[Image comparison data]
=====
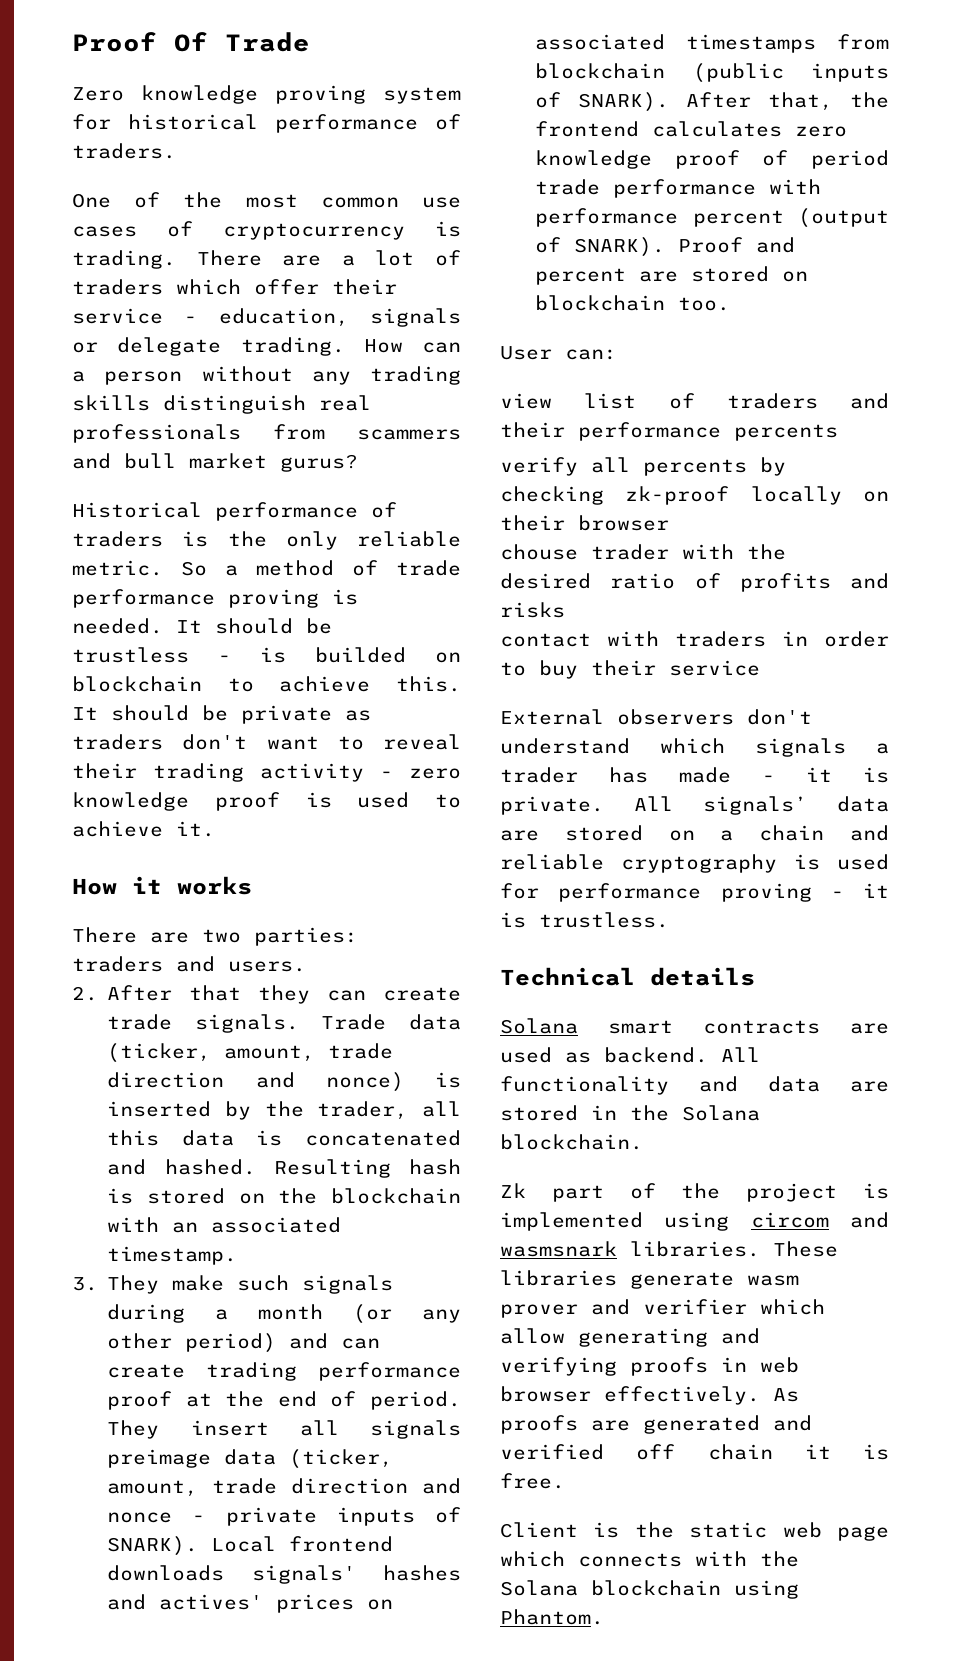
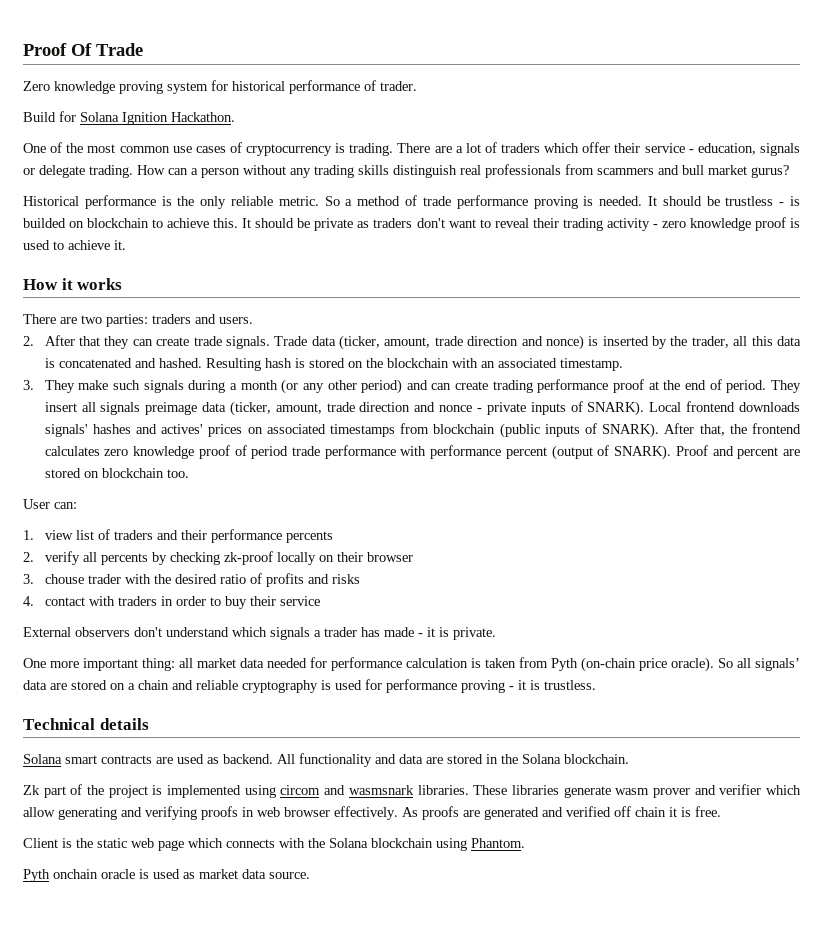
[72,143,176,159] traders. -> [380,81,417,91] [23,111,235,125] trader. // Build for Solana Ignition Hackathon.
[371,502,397,518] [72,531,163,547] of traders -> (156, 202) none
(617, 354) none -> [23,530,34,540] 1.
(838, 432) none -> [23,552,34,562] 2.
(669, 523) none -> [23,574,34,584] 3.
(565, 610) none -> [23,596,34,606] 4.
[634,796,673,811] All -> [23,657,751,672] // One more important thing: all market data needed for performance calculation is taken from Pyth (on-chain price oracle). So all
(604, 1617) none -> [23,869,310,882] // Pyth onchain oracle is used as market data source.

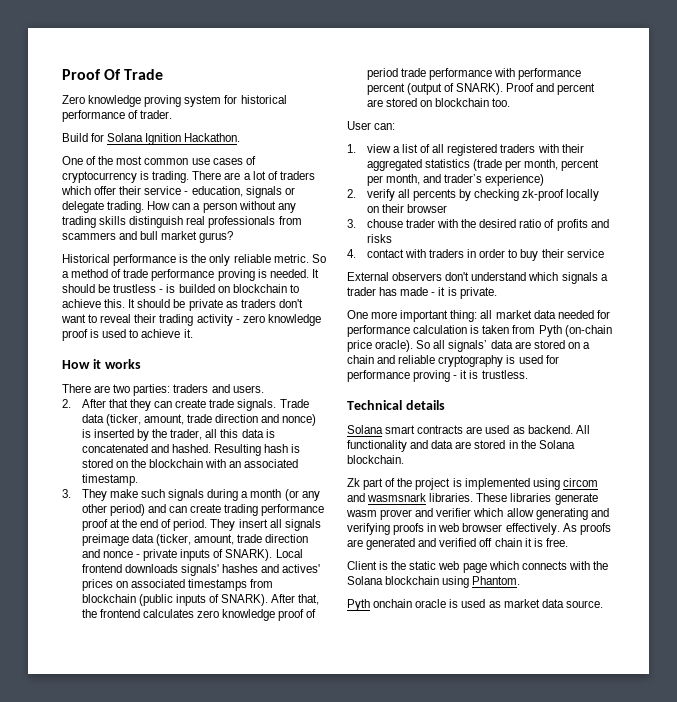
(73, 535) none -> [392,146,400,153] a
[113,529,333,543] traders and their performance percents -> [432,144,584,156] [366,159,600,171] [366,174,545,186] all registered traders with their aggregated statistics (trade per month, percent per month, and trader’s experience)

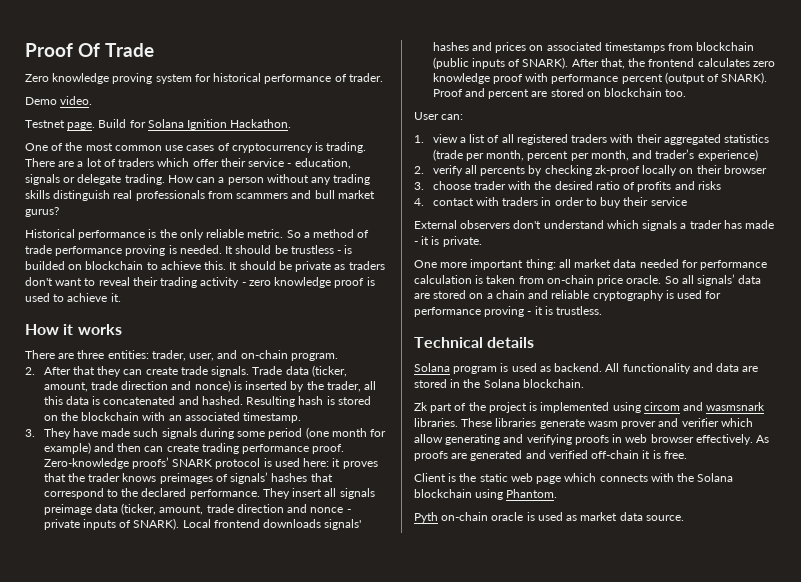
(173, 114) none -> [25,96,93,105] [25,120,96,130] Demo video. // Testnet page.
[113,384,264,396] two parties: traders and users. -> [77,350,338,361] three entities: trader, user, and on-chain program.
[109,489,138,498] make -> [72,428,131,437] have made
[241,489,320,501] [81,504,325,516] [81,519,208,531] a month (or any other period) and can create trading performance proof at the end of period. -> [237,427,387,439] [43,442,345,454] [43,457,378,469] [43,472,333,484] [43,488,260,499] some period (one month for example) and then can create trading performance proof. Zero-knowledge proofs’ SNARK protocol is used here: it proves that the trader knows preimages of signals’ hashes that correspond to the declared performance.
[282,564,321,573] actives' -> (492, 46) none
[306,609,317,618] [366,68,493,80] of period trade performance -> (523, 79) none
[366,219,403,228] chouse -> [432,181,471,190] choose
[538,325,612,337] [347,340,414,352] Pyth (on-chain price oracle). -> [546,275,662,286] on-chain price oracle.
[385,425,483,434] smart contracts are -> [453,363,509,374] program is
[479,538,522,547] off chain -> [591,450,640,459] off-chain
[373,599,413,608] onchain -> [441,512,489,521] on-chain

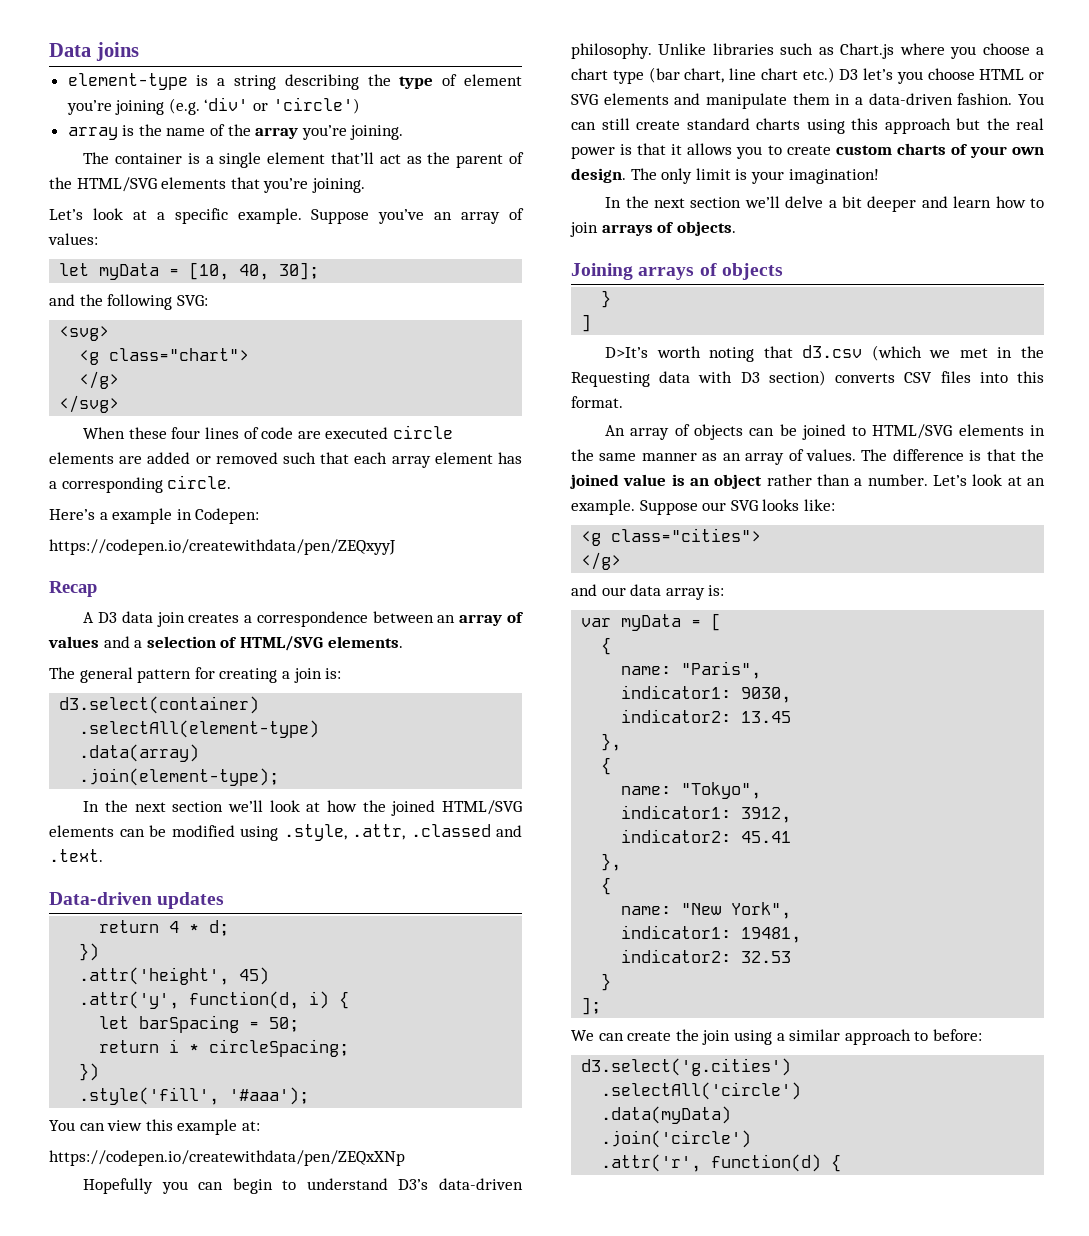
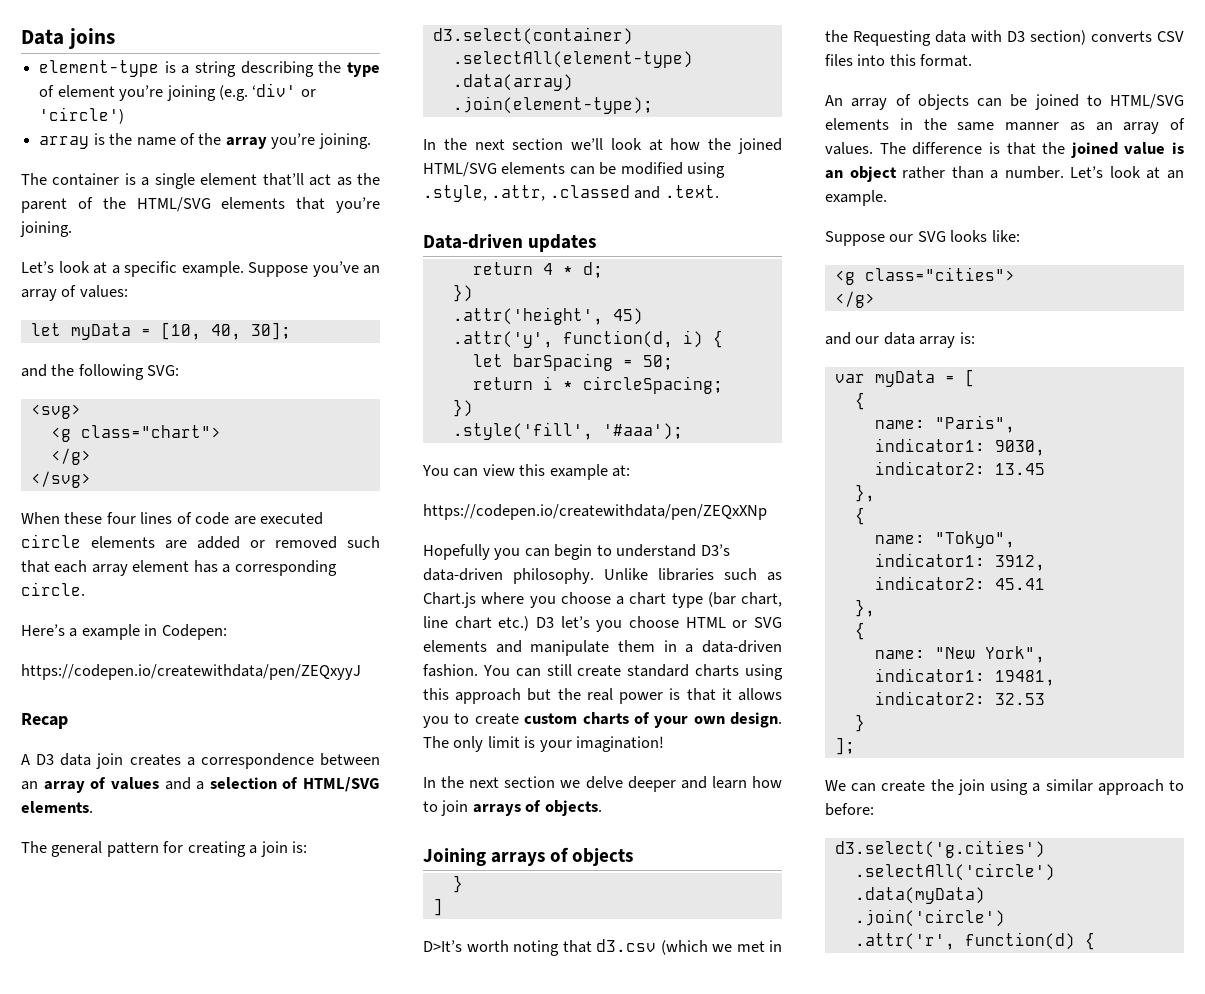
[744,196,863,208] we’ll delve a bit -> [560,776,623,789] we delve
(635, 507) none -> (887, 198) //

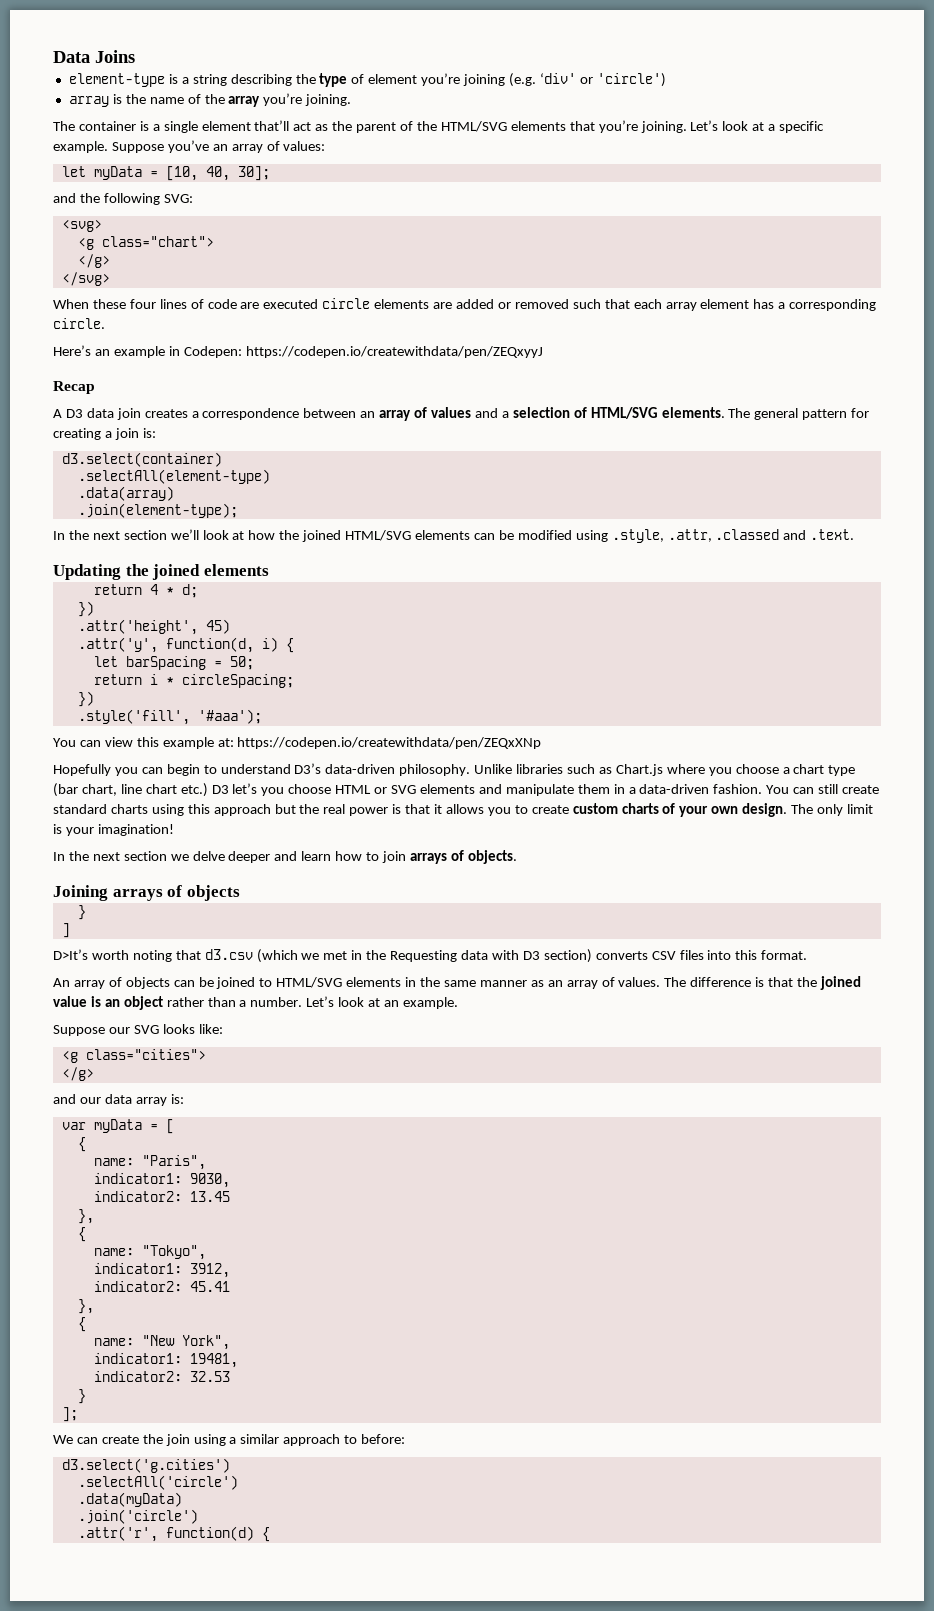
[67,28,115,49] joins -> [95,50,135,63] Joins
(72, 229) // -> (687, 127) none
[69,628,78,637] a -> [94,349,110,356] an
(227, 632) // -> (242, 352) none
(93, 807) // -> (725, 412) none
[423,234,597,252] Data-driven updates -> [53,564,269,580] Updating the joined elements
(631, 471) // -> (234, 742) none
=====
■ **Exercise requirements**
Since the copy must exclude the pictures, transcribe only the text of the records, word for word.

■ **The answer**
[72,143,176,159] traders. -> [380,81,417,91] [23,111,235,125] trader. // Build for Solana Ignition Hackathon.
[371,502,397,518] [72,531,163,547] of traders -> (156, 202) none
(617, 354) none -> [23,530,34,540] 1.
(838, 432) none -> [23,552,34,562] 2.
(669, 523) none -> [23,574,34,584] 3.
(565, 610) none -> [23,596,34,606] 4.
[634,796,673,811] All -> [23,657,751,672] // One more important thing: all market data needed for performance calculation is taken from Pyth (on-chain price oracle). So all
(604, 1617) none -> [23,869,310,882] // Pyth onchain oracle is used as market data source.

(73, 535) none -> [392,146,400,153] a
[113,529,333,543] traders and their performance percents -> [432,144,584,156] [366,159,600,171] [366,174,545,186] all registered traders with their aggregated statistics (trade per month, percent per month, and trader’s experience)

(173, 114) none -> [25,96,93,105] [25,120,96,130] Demo video. // Testnet page.
[113,384,264,396] two parties: traders and users. -> [77,350,338,361] three entities: trader, user, and on-chain program.
[109,489,138,498] make -> [72,428,131,437] have made
[241,489,320,501] [81,504,325,516] [81,519,208,531] a month (or any other period) and can create trading performance proof at the end of period. -> [237,427,387,439] [43,442,345,454] [43,457,378,469] [43,472,333,484] [43,488,260,499] some period (one month for example) and then can create trading performance proof. Zero-knowledge proofs’ SNARK protocol is used here: it proves that the trader knows preimages of signals’ hashes that correspond to the declared performance.
[282,564,321,573] actives' -> (492, 46) none
[306,609,317,618] [366,68,493,80] of period trade performance -> (523, 79) none
[366,219,403,228] chouse -> [432,181,471,190] choose
[538,325,612,337] [347,340,414,352] Pyth (on-chain price oracle). -> [546,275,662,286] on-chain price oracle.
[385,425,483,434] smart contracts are -> [453,363,509,374] program is
[479,538,522,547] off chain -> [591,450,640,459] off-chain
[373,599,413,608] onchain -> [441,512,489,521] on-chain

[744,196,863,208] we’ll delve a bit -> [560,776,623,789] we delve
(635, 507) none -> (887, 198) //

[67,28,115,49] joins -> [95,50,135,63] Joins
(72, 229) // -> (687, 127) none
[69,628,78,637] a -> [94,349,110,356] an
(227, 632) // -> (242, 352) none
(93, 807) // -> (725, 412) none
[423,234,597,252] Data-driven updates -> [53,564,269,580] Updating the joined elements
(631, 471) // -> (234, 742) none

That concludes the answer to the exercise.